• **Task details**:
There are pictures in the records below; leave them out and set down exactly the lines from the one holding "color: #000000 ->" through the one holding "text: Park ->".

• **Records to use**:
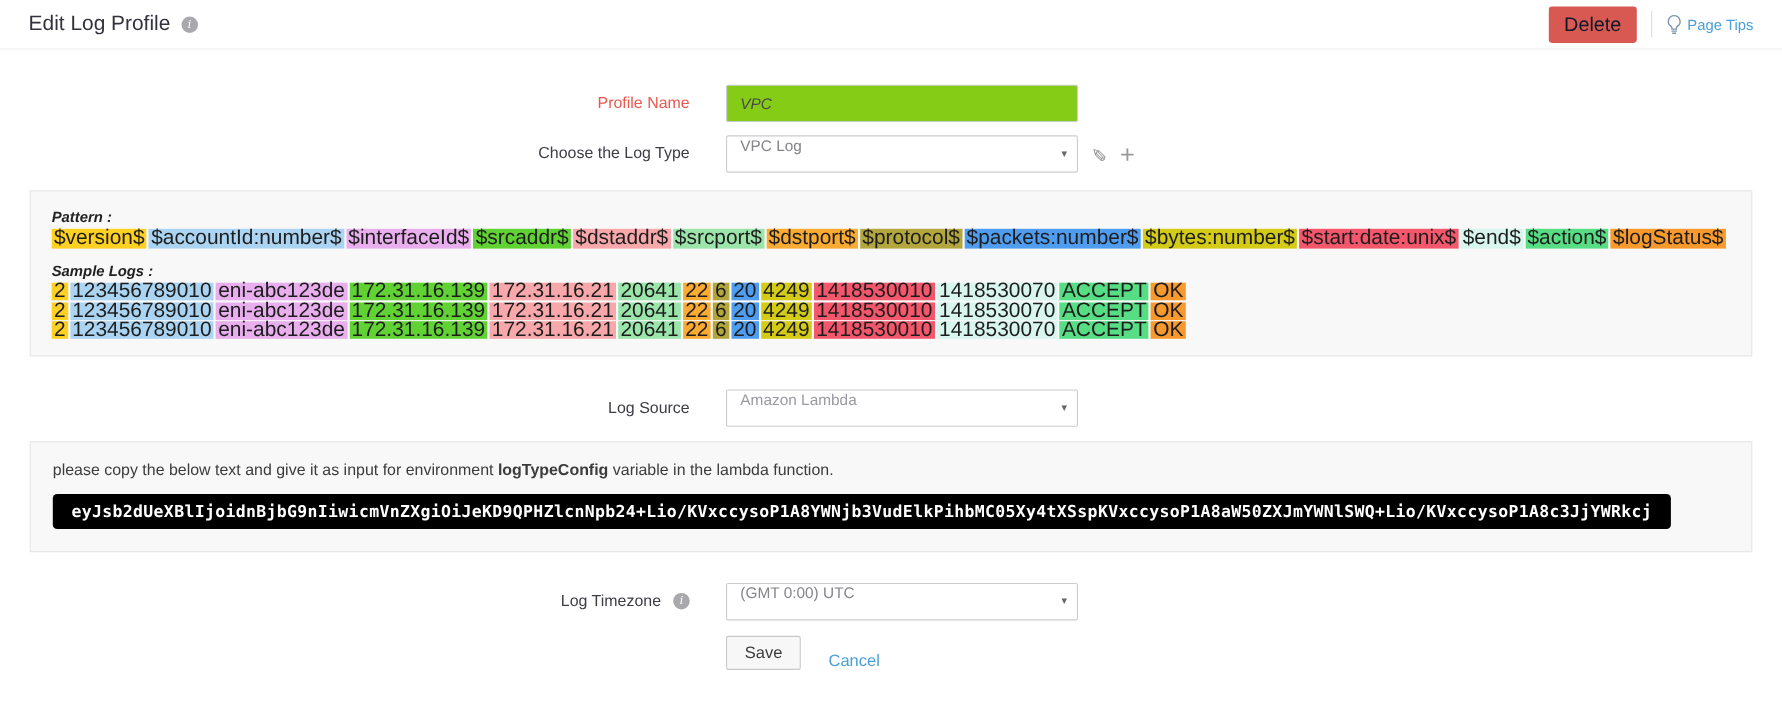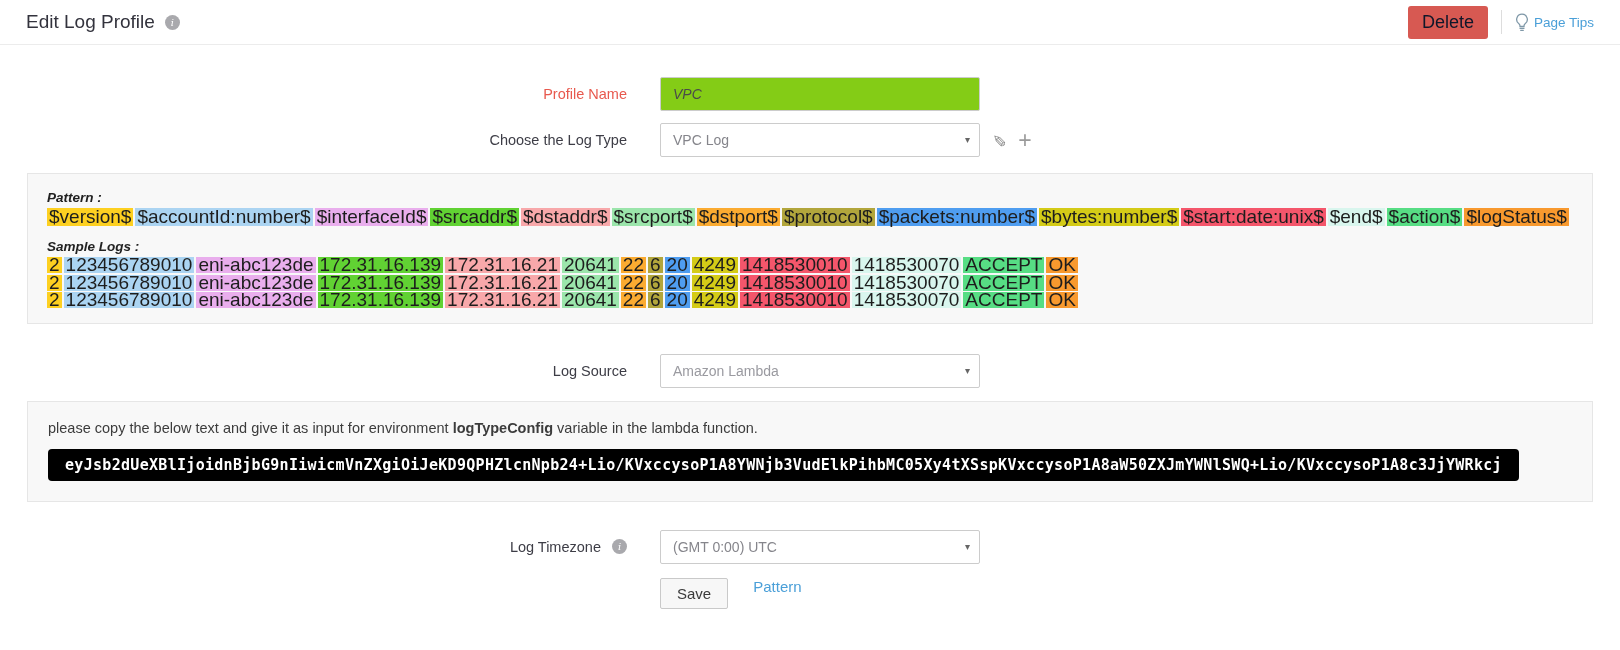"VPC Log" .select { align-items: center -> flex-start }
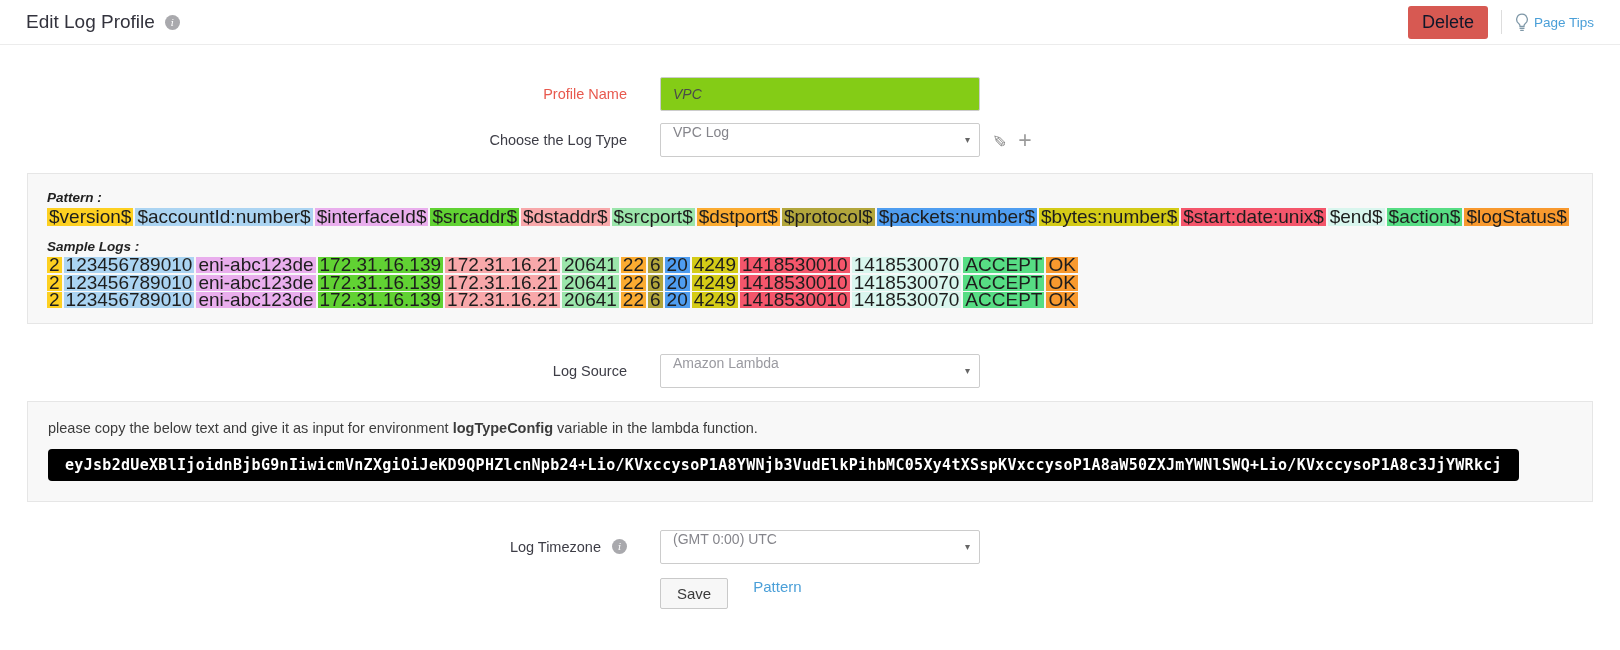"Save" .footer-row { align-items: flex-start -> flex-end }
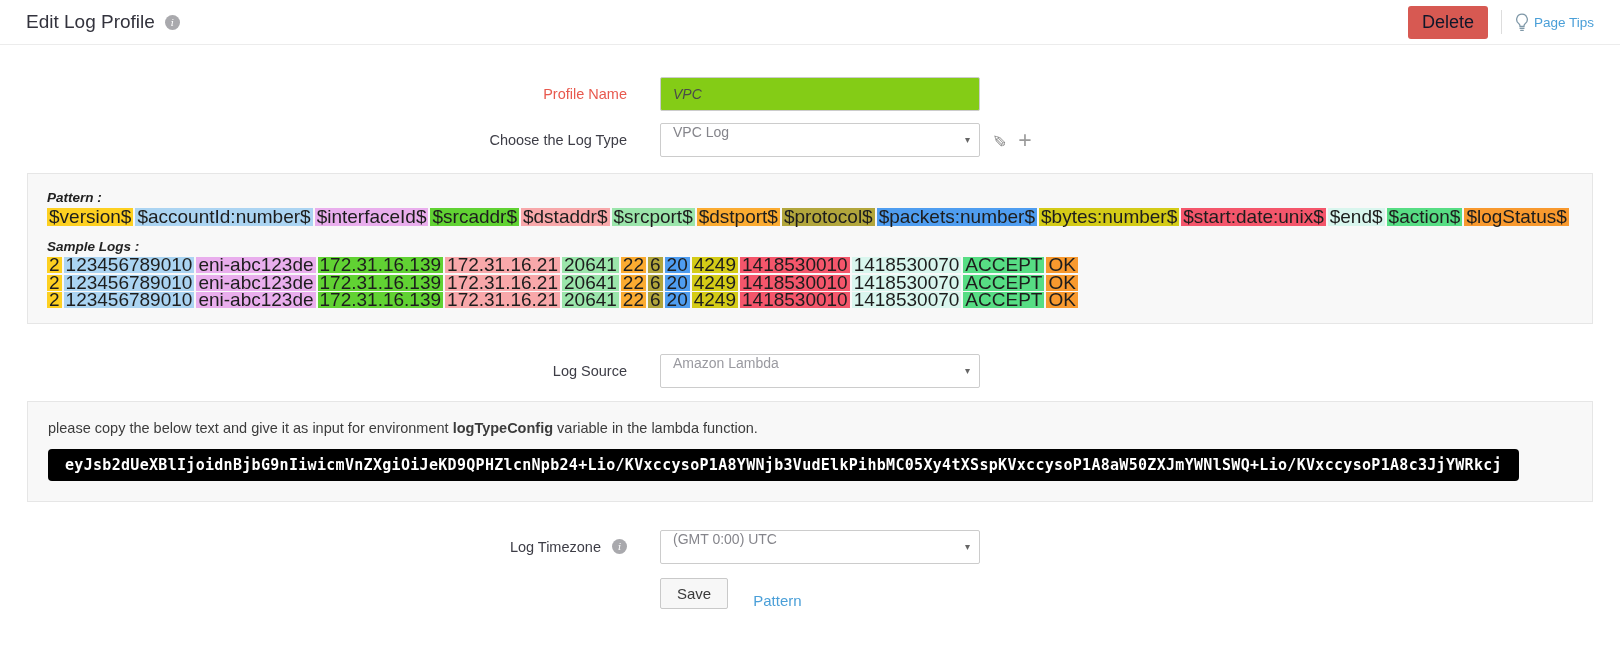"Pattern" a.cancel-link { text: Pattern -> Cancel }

==

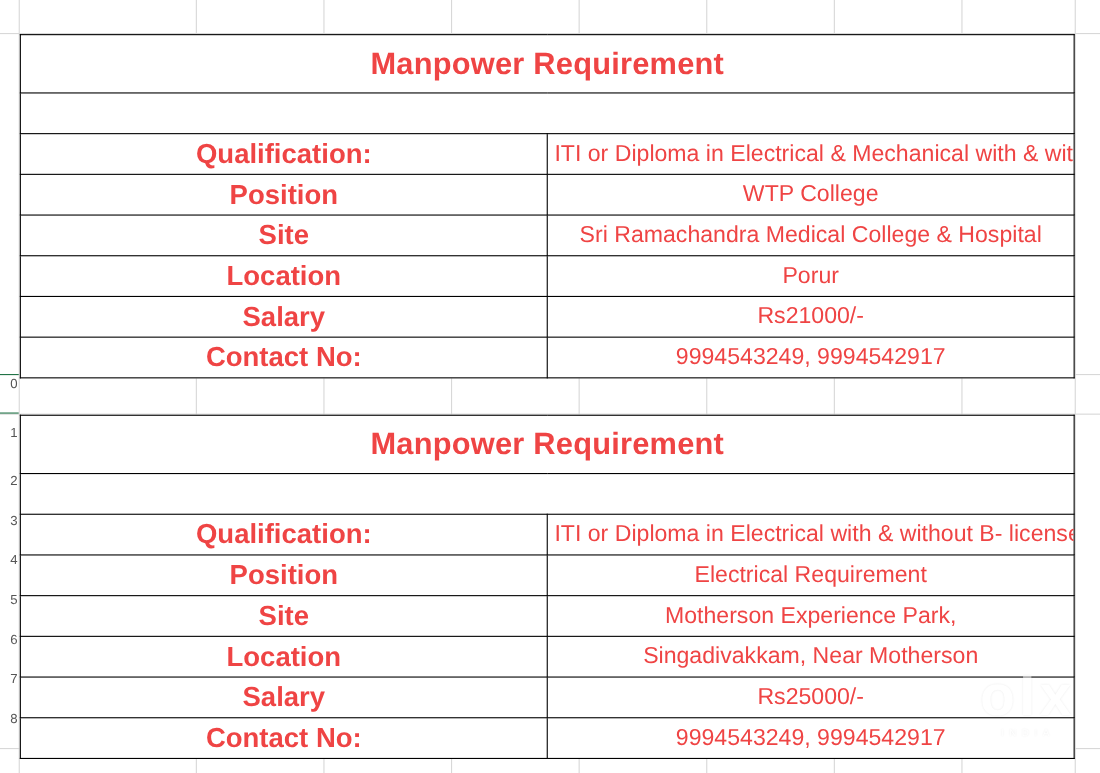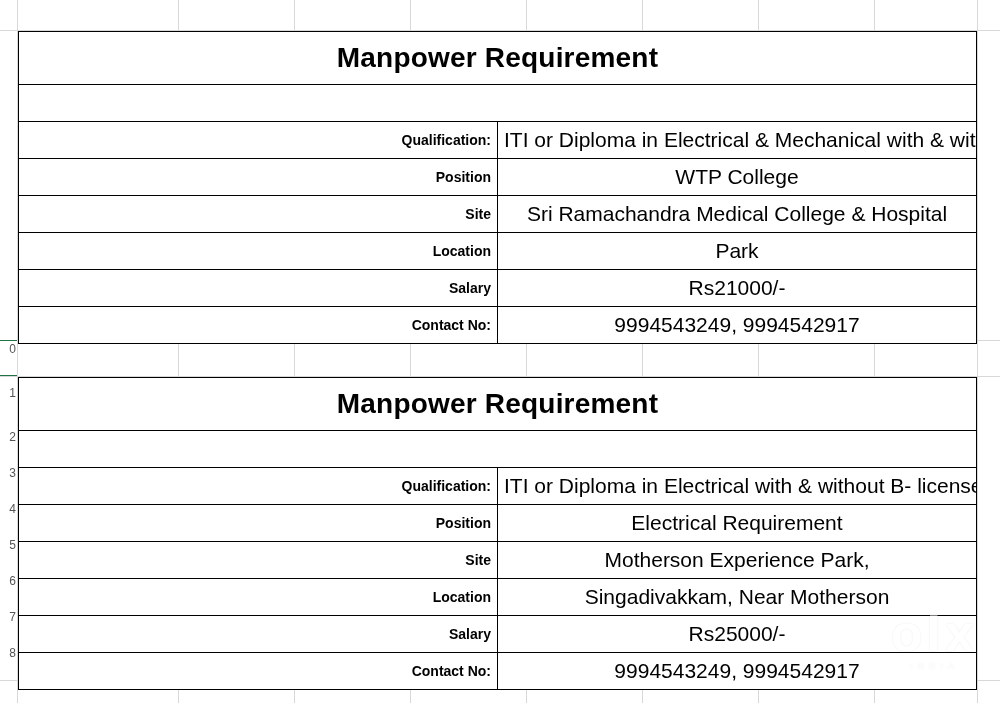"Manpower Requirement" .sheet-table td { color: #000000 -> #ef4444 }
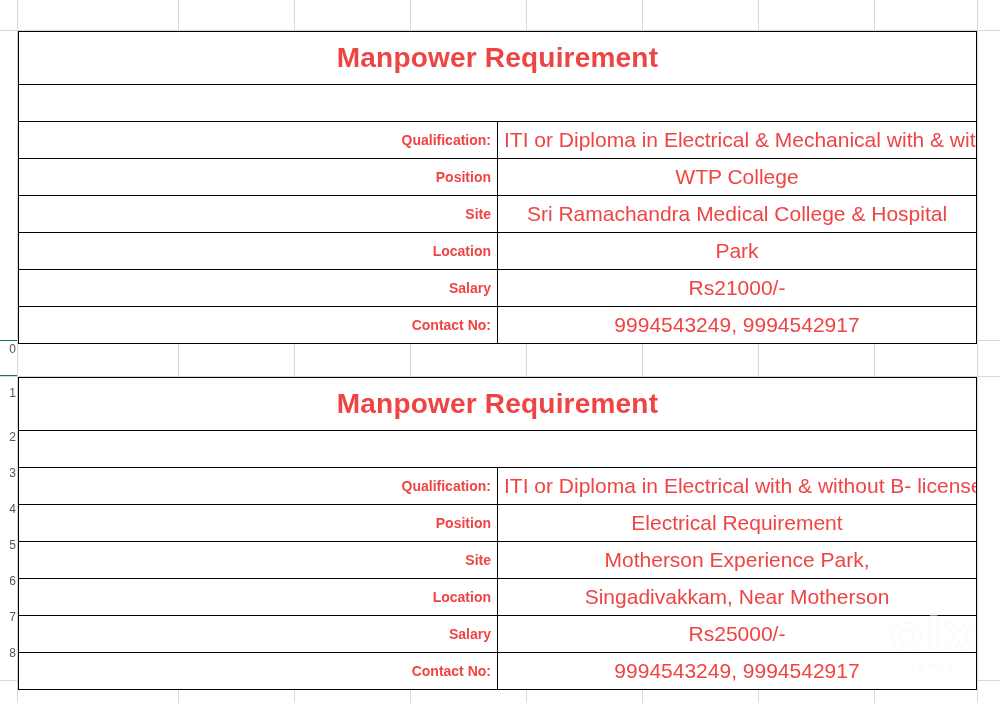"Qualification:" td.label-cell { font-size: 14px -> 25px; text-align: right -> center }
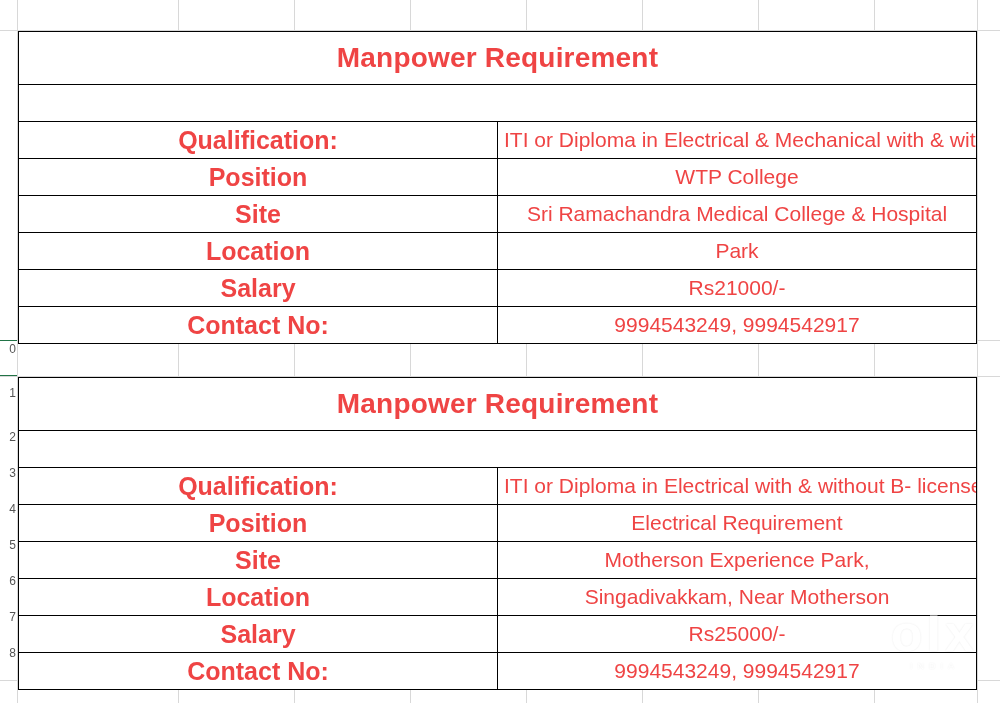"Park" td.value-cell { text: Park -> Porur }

• **Result below**:
"Manpower Requirement" .sheet-table td { color: #000000 -> #ef4444 }
"Qualification:" td.label-cell { font-size: 14px -> 25px; text-align: right -> center }
"Park" td.value-cell { text: Park -> Porur }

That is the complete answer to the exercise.